Here is how I interpret columnstore indexes, while seeks are optimized by clustered and nonclustered indexes, Tables Scans, Index Scans, Aggregations, Sorts are optimized by using Columnstore indexes.
However, Columnstore index alone doesn’t provide the 5-50X performance improvement, the performance gains is observed when columnstore index scan is used in conjunction with batch processing which is the new vector based query execution engine designed to optimize columnstore index scan.

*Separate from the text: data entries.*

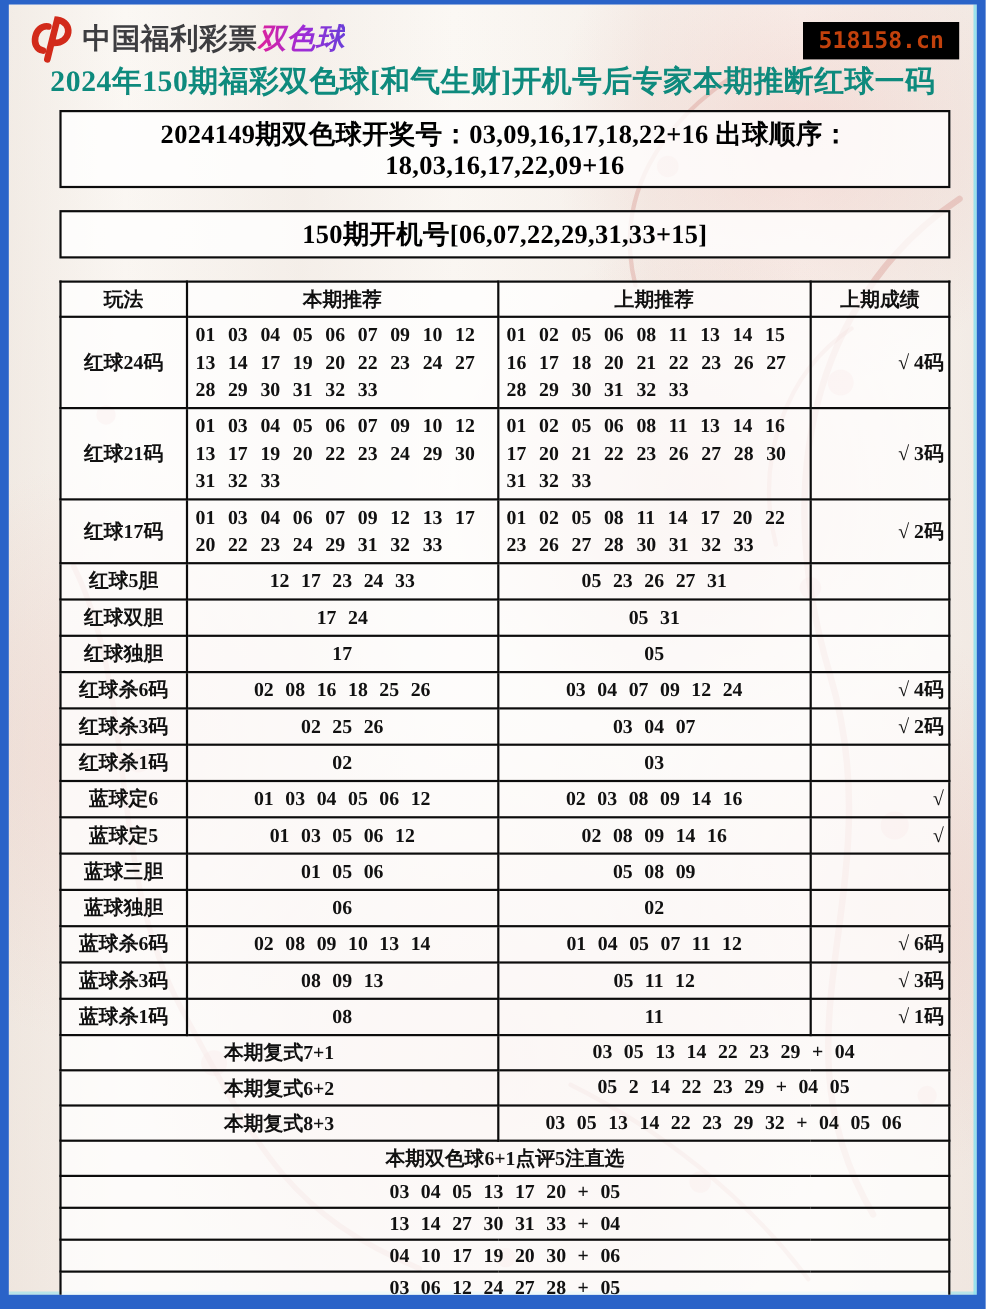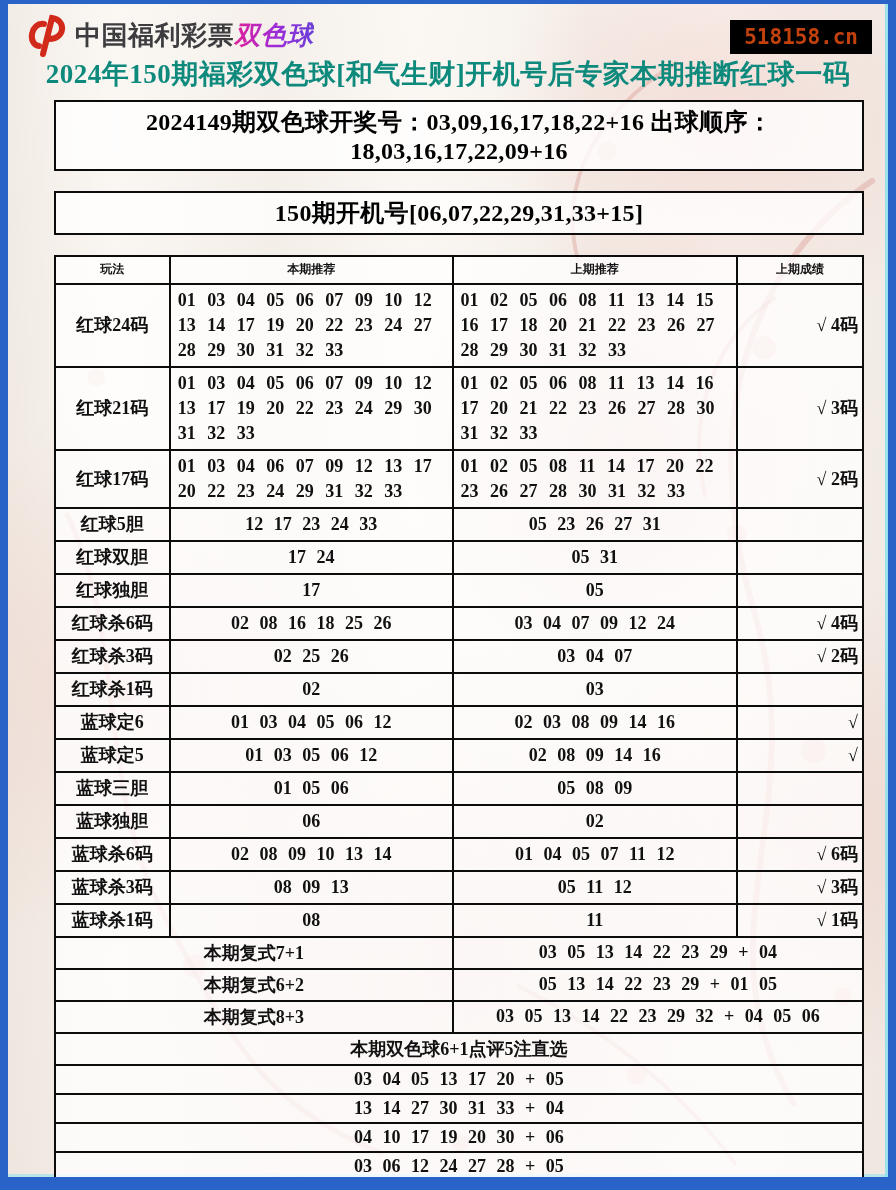--- a/index.html
+++ b/index.html
@@ -32,21 +32,21 @@
   .logo-cn { color: #3d3d40; }
   .logo-brand { font-style: italic; background: linear-gradient(90deg, #e0219a, #a02bd6, #6a3fd8); -webkit-background-clip: text; background-clip: text; color: transparent; }
   .badge { background: #000; color: #c2410c; font-family: "DejaVu Sans Mono", monospace; font-weight: bold; font-size: 21px; padding: 5px 14px; margin-top: 3px; }
 
   .title { text-align: center; color: #0e8a7d; font-weight: bold; font-size: 27px; letter-spacing: 0.5px; margin: 2px 10px 8px; line-height: 1.25; }
 
   .tbl-area { margin: 0 24px 0 46px; }
   .info-box { border: 2px solid #0c0c0c; background: rgba(255,255,255,0.78); text-align: center; font-weight: bold; font-size: 24px; padding: 4px 2px; margin-bottom: 20px; letter-spacing: 0.3px; }
   table { width: 100%; border-collapse: collapse; background: rgba(255,255,255,0.76); table-layout: fixed; }
   th, td { border: 2px solid #0c0c0c; font-weight: bold; font-size: 18px; padding: 3px 4px; color: #111; }
-  th { height: 28px; font-size: 12px; font-family: Liberation Serif, serif; }
+  th { height: 28px; font-size: 18px; font-family: Liberation Serif, serif; }
   td { height: 29px; }
   .c-label { text-align: center; white-space: nowrap; }
   .c-num { text-align: center; word-spacing: 6px; line-height: 25px; border-radius: 26px; }
   .c-num.long { text-align: left; padding-left: 7px; word-spacing: 7px; }
   .c-score { text-align: right; }
   .fushi-label { text-align: center; }
   .fushi-val { text-align: center; word-spacing: 6px; }
   .review-title { text-align: center; }
   .review-val { text-align: center; word-spacing: 6px; }
 </style>
@@ -212,21 +212,21 @@
               <td class="c-score">√ 1码</td>
             </tr>
           </tbody>
         <tbody id="fushi-rows">
             <tr>
               <td class="fushi-label" colspan="2">本期复式7+1</td>
               <td class="fushi-val" colspan="2">03 05 13 14 22 23 29 + 04</td>
             </tr>
             <tr>
               <td class="fushi-label" colspan="2">本期复式6+2</td>
-              <td class="fushi-val" colspan="2">05 13 14 22 23 29 + 01 05</td>
+              <td class="fushi-val" colspan="2">05 2 14 22 23 29 + 04 05</td>
             </tr>
             <tr>
               <td class="fushi-label" colspan="2">本期复式8+3</td>
               <td class="fushi-val" colspan="2">03 05 13 14 22 23 29 32 + 04 05 06</td>
             </tr>
           </tbody>
         <tbody>
           <tr>
             <td colspan="4" class="review-title">本期双色球6+1点评5注直选</td>
           </tr>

Batch processing operates on 1000 rows batch at a time which provides that eye popping performance improvement which you might be aiming at.
Batch processing is supported by Columnstore Index Scan, Hash Aggregates, Hash Join, Hash Build, filter operators in the query plan and hence when you would like performance tune the query using columnstore indexes, you need to focus on achieving the batch processing mode and avoid row processing mode.

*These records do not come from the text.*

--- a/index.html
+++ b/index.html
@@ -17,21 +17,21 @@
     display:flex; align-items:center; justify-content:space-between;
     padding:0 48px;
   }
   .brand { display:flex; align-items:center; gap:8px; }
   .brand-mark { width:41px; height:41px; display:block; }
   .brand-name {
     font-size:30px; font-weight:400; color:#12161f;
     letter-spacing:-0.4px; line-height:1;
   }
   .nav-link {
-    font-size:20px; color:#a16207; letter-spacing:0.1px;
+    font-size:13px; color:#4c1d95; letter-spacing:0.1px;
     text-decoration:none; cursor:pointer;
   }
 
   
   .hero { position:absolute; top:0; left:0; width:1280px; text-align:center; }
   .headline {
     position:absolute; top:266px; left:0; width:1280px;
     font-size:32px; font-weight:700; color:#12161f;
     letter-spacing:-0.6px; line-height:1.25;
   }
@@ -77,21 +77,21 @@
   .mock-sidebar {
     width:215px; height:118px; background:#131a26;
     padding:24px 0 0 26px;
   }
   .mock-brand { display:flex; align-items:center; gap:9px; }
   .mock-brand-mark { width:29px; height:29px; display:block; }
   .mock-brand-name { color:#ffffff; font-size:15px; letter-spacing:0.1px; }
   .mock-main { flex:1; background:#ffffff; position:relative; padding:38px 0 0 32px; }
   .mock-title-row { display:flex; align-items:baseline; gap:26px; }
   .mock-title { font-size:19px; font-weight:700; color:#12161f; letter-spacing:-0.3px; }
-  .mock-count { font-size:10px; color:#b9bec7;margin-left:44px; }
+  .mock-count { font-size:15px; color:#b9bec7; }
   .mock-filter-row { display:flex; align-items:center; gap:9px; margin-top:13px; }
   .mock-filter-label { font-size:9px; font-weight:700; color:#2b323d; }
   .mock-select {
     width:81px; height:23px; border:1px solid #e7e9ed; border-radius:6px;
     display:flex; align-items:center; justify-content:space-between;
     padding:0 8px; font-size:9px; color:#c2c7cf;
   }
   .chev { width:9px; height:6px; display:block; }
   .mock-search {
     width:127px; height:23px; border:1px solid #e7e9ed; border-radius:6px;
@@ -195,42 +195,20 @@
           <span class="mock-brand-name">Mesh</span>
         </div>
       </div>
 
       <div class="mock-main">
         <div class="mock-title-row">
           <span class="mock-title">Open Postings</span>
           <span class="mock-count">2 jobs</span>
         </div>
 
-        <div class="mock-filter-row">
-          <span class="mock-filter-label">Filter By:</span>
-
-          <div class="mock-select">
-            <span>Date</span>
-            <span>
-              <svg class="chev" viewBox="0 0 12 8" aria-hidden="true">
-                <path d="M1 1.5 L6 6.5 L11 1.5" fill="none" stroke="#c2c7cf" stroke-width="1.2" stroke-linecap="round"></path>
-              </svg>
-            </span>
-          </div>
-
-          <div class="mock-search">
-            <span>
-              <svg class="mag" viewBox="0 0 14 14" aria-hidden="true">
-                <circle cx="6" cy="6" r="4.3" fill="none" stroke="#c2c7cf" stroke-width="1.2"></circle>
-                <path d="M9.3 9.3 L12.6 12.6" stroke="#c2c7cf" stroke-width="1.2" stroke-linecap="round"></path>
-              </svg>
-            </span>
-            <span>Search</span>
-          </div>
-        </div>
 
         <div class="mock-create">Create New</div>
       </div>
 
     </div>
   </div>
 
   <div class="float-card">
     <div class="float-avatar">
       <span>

Batch Processing and Segment Elimination alongwith Columnstore Index Scan can provide maximum performance gain.
If you have gone through Eric Hanson’s session from TechEd here , he has clearly specified under following conditions, the query might not go batch processing mode
- Outer Joins
- IN & Exists
- UNION ALL
In the same session, Eric has shown workarounds to rewrite the query to achieve batch processing mode which gives significant performance improvement.
I encountered one such query in which query didn’t go for batch processing mode by default and I had to rewrite the query to force it to go for batch processing mode.

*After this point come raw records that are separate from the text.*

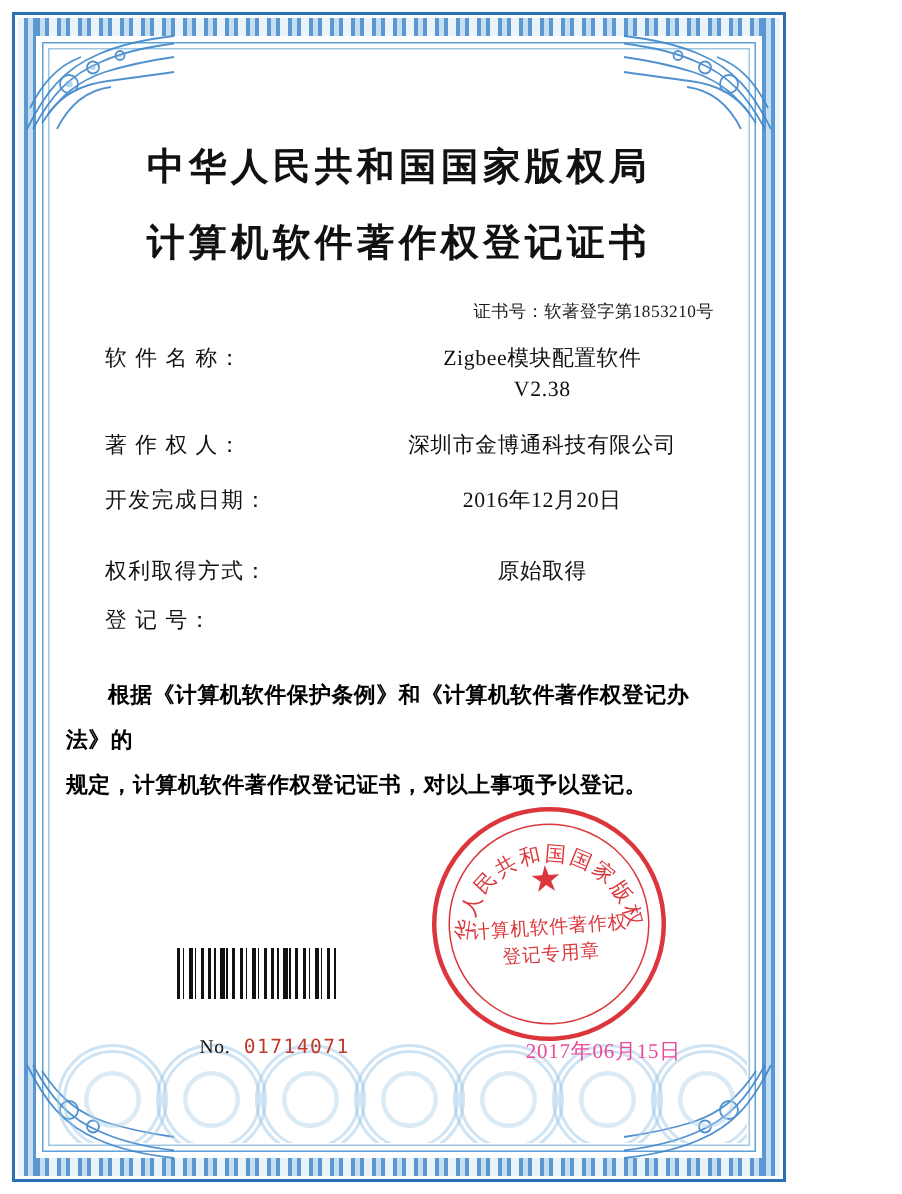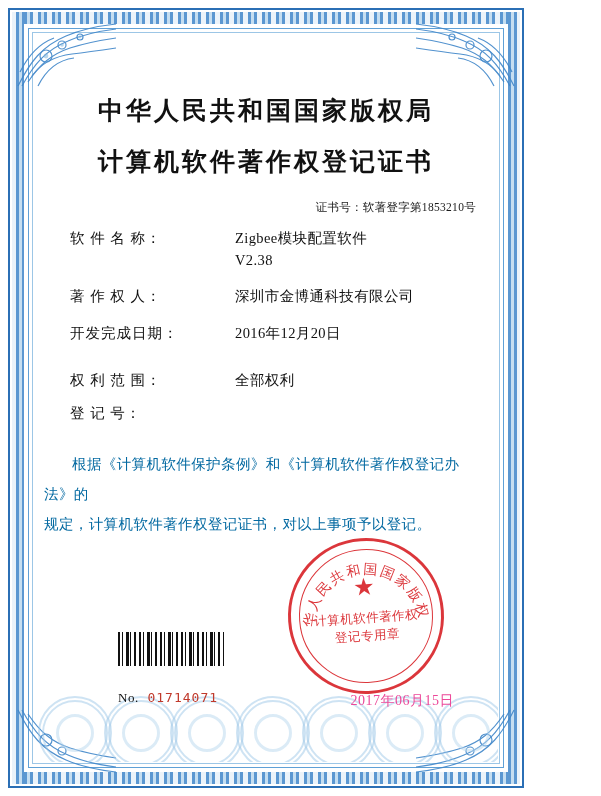--- a/index.html
+++ b/index.html
@@ -164,34 +164,36 @@
   }
   .field-label {
     width: 128px;
     flex: 0 0 128px;
     letter-spacing: 1px;
     white-space: nowrap;
   }
   .field-value {
     flex: 1 1 auto;
     letter-spacing: .4px;
+    text-align: center;
   }
   .field-value .line2 {
     display: block;
     margin-top: 4px;
   }
 
   .row-tight { margin-bottom: 14px; }
 
   .statement {
     margin-top: 26px;
     font-size: 14.5px;
     line-height: 30px;
-    color: #0369a1;
+    color: #000000;
     letter-spacing: .4px;
+    font-weight: bold;
   }
   .statement .indent { display: block; text-indent: 28px; }
 
   
   .barcode {
     position: absolute;
     left: 74px;
     bottom: 86px;
     width: 106px;
     height: 34px;
@@ -199,21 +201,21 @@
       90deg,
       #111 0 2px, #fff 2px 4px,
       #111 4px 5px, #fff 5px 8px,
       #111 8px 11px, #fff 11px 12px,
       #111 12px 13px, #fff 13px 16px,
       #111 16px 18px, #fff 18px 21px
     );
   }
   .serial {
     position: absolute;
-    left: 74px;
+    left: 89px;
     bottom: 46px;
     font-family: "DejaVu Sans Mono", "Liberation Mono", monospace;
     font-size: 13px;
     color: #c0392b;
     letter-spacing: 1px;
   }
   .serial .prefix {
     color: #111111;
     font-family: "Liberation Serif", serif;
     letter-spacing: .5px;
@@ -387,25 +389,25 @@
       </div>
 
       <div class="field-row row-tight">
         <div class="field-label">开发完成日期：</div>
         <div class="field-value">2016年12月20日</div>
       </div>
 
       <div class="field-row row-tight">
       </div>
 
-
       <div class="field-row row-tight">
-        <div class="field-label">权 利 范 围：</div>
-        <div class="field-value">全部权利</div>
-      </div>
+        <div class="field-label">权利取得方式：</div>
+        <div class="field-value">原始取得</div>
+      </div>
+
 
       <div class="field-row row-tight">
         <div class="field-label">登 记 号：</div>
       </div>
 
     </div>
 
     <div class="statement">
       <span class="indent">根据《计算机软件保护条例》和《计算机软件著作权登记办法》的</span>
       <span>规定，计算机软件著作权登记证书，对以上事项予以登记。</span>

Consider the following Demo
Use Adventureworks2012 GO IF OBJECT_ID('dbo.Demo') is not NULL DROP TABLE Demo SELECT * INTO Demo FROM Sales.SalesOrderDetail GO DECLARE @i int = 1 WHILE(@i<=5) BEGIN INSERT INTO Demo(SalesOrderID,CarrierTrackingNumber,OrderQty,ProductID,SpecialOfferID,UnitPrice,UnitPriceDiscount,LineTotal,rowguid,ModifiedDate) SELECT SalesOrderID,CarrierTrackingNumber,OrderQty,ProductID,SpecialOfferID,UnitPrice,UnitPriceDiscount,LineTotal,newi(),ModifiedDate FROM Sales.SalesOrderDetail SET @i=@i+1 END CREATE CLUSTERED INDEX IDX_CLUS_Demo ON Demo(SalesOrderDetailId) GO CREATE NONCLUSTERED INDEX IDX_NONCLUS_Demo ON Demo(SalesOrderId,Productid) GO CREATE NONCLUSTERED COLUMNSTORE INDEX IDX_CS_Demo ON Demo ( SalesOrderID, SalesOrderDetailid, CarrierTrackingNumber, OrderQty, ProductID, SpecialOfferID, UnitPrice, UnitPriceDiscount ) GO
Now when I fire the following query
SELECT s.OrderDate, s.ShipDate, sum(d.OrderQty),avg(d.UnitPrice),avg(d.UnitPriceDiscount) FROM Demo d join Sales.SalesOrderHeader s on d.SalesOrderID=s.SalesOrderID WHERE d.OrderQty>500 GROUP BY s.OrderDate,s.ShipDate
If I go by the rules which I described above, the query contains inner join between a very large table (Demo) and smaller table SalesOrderHeader and the query doesn’t use OuterJoin, IN or Union All so it should go for batch processing mode.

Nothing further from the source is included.